Le tavole parolibere fungono da schemi d'esecuzione antelitteram, anche perché a ben guardare non ci sono indicazioni precise sulla condotta fonica da tenere in scena, questo aspetto viene lasciato al caso del momento, mentre il linguaggio scorre via veloce; pare che la stessa analogia fosse stata inventata per velocizzare il flusso linguistico senza intoppi sintattici; la grande intuizione sul valore reale della onomatopea su cui lavorerà in particolare Depero attraverso la sua onomalingua (verbalizzazione astratta del 1916).
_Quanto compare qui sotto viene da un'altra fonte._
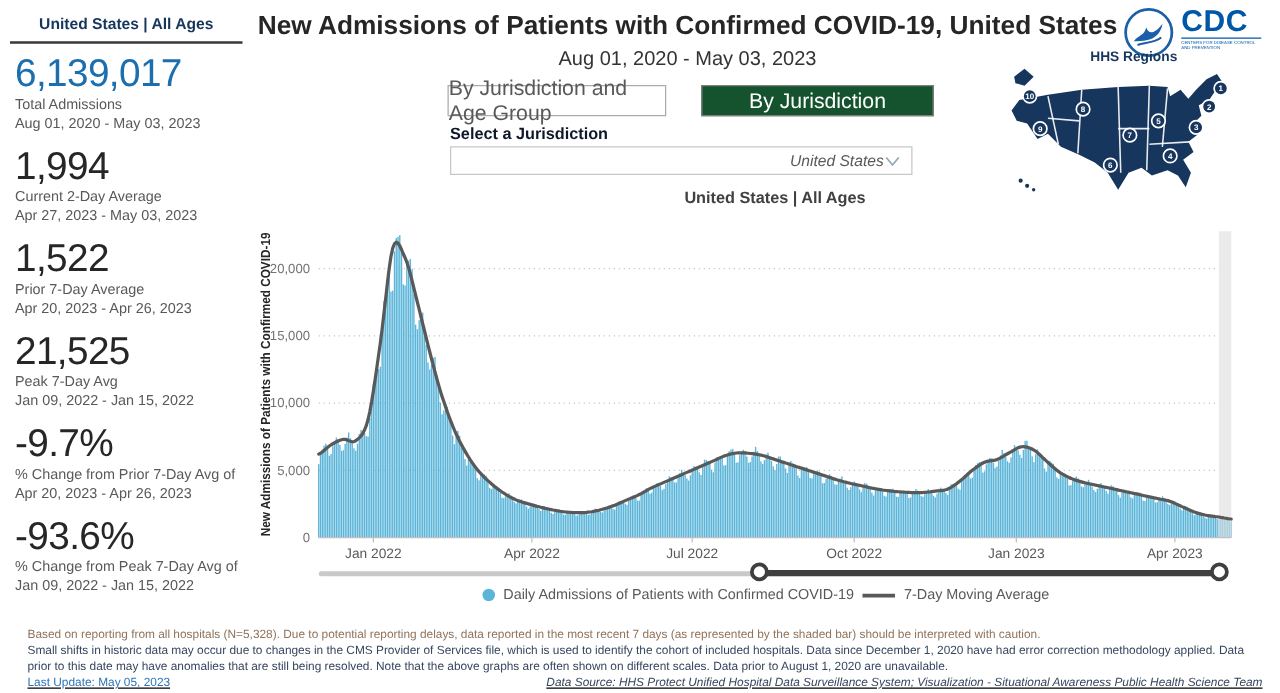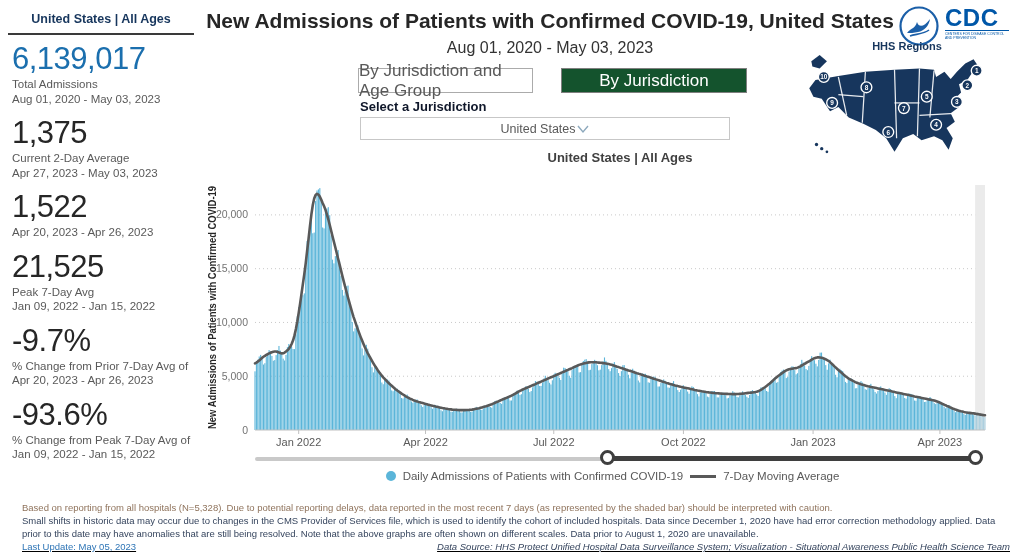"1,375" div.stat-value { text: 1,375 -> 1,994 }
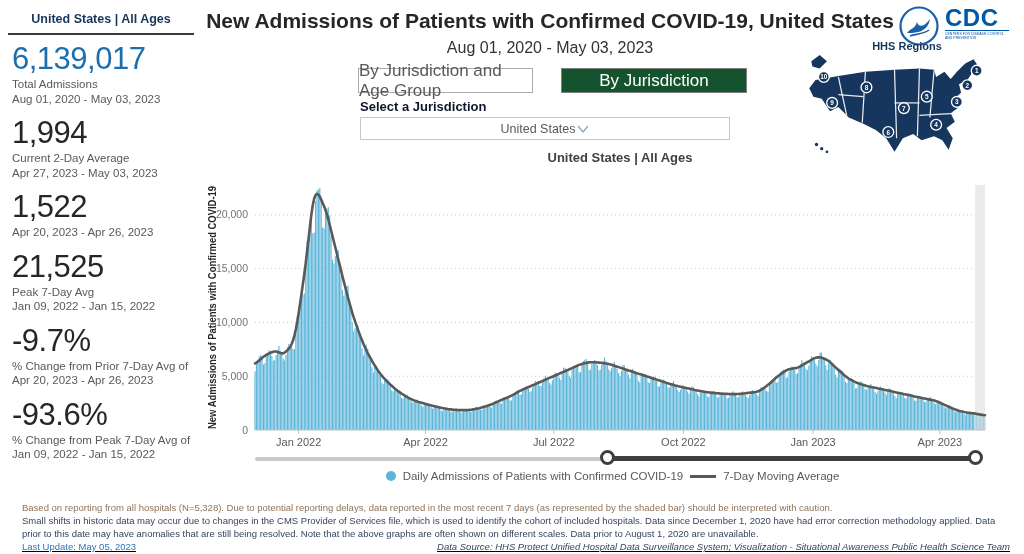"United States" #jurisdiction-dd { font-style: none -> italic; justify-content: center -> flex-end }
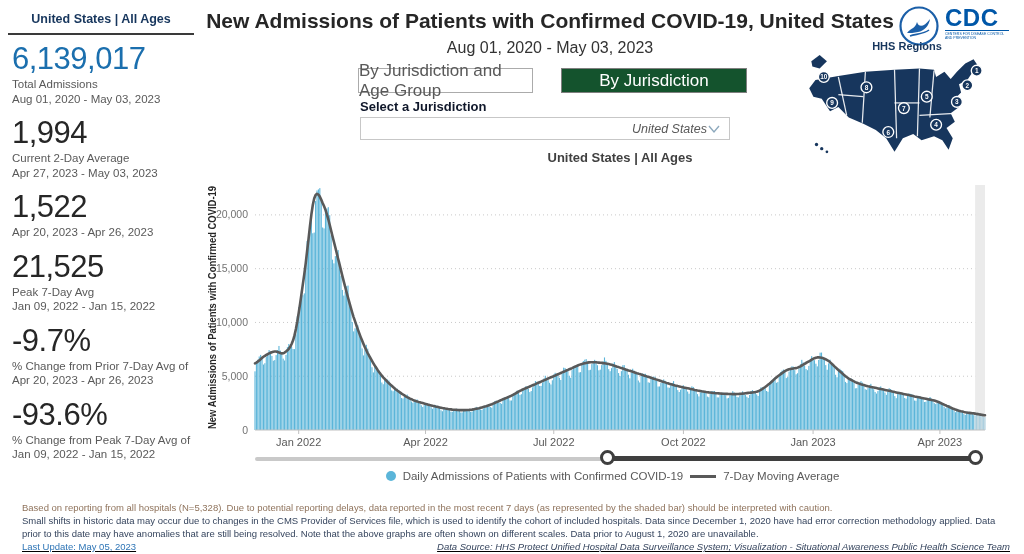"Prior 7-Day Average" div.stat-label { html: none -> <div>Prior 7-Day Average</div> }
Poi il corpo si mette finalmente in vero movimento, da una parte all'altra della sala contro il passatismo statico e marcescente, e gli oggetti e i campanelli e la danza di Giannina Censi, insomma, non si può non ammettere che questo è il vero inizio della performance.
Marinetti è il fine dicitore per eccellenza, l'istrione da palcoscenico, nel suo tronfio maschilismo e nella sua esuberanza oratoria, purtroppo non farà scuola, basta ascoltare un Cangiullo o un Jamar 14 (alias Pierino Gigli) per capirlo al volo; c'erano belle costruzioni avveniristiche come il Feu d'artifice di Giacomo Balla (si veda la felice ricostruzione di Elio Marchegiani, 1967), ottime luci ma niente suono, oppure lo sbotto rumorico dell'Intonarumori di Russolo, ma questo bisogna ascriverlo sotto la sigla della musica concreta.